ドル円相場は4月末の112円近辺から6月5日に107円81銭まで円高を強め、日足チャートはやはり陰転を暗示した。そして、6日現在108円22銭と、株価に比べると戻りが鈍い。株価は「買い戻し」が上昇を演出するが、為替の場合は「円の買い戻し」が少なくない。また、米国の利下げ観測に伴う「日米金利差縮小」や、米中貿易戦争の長期化懸念、欧州や中東の地政学リスクなどでマーケットに「リスク回避」の空気が漂っていることも円安への戻りを重くしていると言える。

◆もう一つ、日足チャートで心配なのは中国「上海総合指数」だ。4月3200ポイント台のダブルトップから5月2830ポイント台まで下落し、6月も2822ポイントとジリ安基調が続く。
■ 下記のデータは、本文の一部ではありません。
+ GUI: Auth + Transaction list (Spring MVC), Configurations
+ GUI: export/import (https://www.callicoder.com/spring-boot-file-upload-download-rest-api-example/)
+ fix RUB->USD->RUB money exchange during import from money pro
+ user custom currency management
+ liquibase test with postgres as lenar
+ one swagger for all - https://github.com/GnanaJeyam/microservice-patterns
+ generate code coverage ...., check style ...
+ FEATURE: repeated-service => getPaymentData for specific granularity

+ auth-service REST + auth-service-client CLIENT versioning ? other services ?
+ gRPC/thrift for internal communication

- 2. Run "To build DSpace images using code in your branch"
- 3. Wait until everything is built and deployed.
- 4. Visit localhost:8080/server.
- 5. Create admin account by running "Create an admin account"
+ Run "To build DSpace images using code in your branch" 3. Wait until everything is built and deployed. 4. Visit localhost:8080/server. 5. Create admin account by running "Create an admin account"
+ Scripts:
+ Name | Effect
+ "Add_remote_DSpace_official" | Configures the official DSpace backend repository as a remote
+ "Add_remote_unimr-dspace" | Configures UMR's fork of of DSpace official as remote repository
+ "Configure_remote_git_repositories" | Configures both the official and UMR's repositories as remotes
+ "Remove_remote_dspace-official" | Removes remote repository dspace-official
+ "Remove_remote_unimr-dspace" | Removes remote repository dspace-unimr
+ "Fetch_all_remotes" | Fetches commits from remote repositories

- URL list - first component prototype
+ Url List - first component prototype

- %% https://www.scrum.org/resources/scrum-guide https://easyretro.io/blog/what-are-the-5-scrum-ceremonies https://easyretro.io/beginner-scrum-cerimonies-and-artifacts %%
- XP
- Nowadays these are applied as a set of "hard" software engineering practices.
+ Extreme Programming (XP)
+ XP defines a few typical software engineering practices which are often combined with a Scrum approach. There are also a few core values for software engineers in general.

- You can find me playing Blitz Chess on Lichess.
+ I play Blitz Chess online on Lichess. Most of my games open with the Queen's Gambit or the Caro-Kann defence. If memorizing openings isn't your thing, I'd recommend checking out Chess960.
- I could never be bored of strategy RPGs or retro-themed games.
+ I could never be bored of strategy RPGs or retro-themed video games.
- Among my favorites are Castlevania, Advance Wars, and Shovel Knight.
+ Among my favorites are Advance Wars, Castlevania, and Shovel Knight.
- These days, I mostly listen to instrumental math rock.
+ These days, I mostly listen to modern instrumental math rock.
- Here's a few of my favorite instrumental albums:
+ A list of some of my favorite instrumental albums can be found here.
一目遅行線の「雲」下限が2784ポイント近辺にあり、上海総合がここで下げ止まるのか注視しておきたい。ここで支え切れずに下げが続くようだと、懸念材料に「中国」も加わることになる。

◆「ファーウェイ排除」の影響でファーウェイ社は事業縮小を余儀なくされているとの観測もある。米国市場は歴史的な過剰流動性を背景に歴史的高値を形成し、そして陰転を暗示した。目先下げ止まった日経平均とNYダウだが、下値不安が払拭されたわけではなく、上に控える厚い節を突破するまで安易な楽観は慎みたい。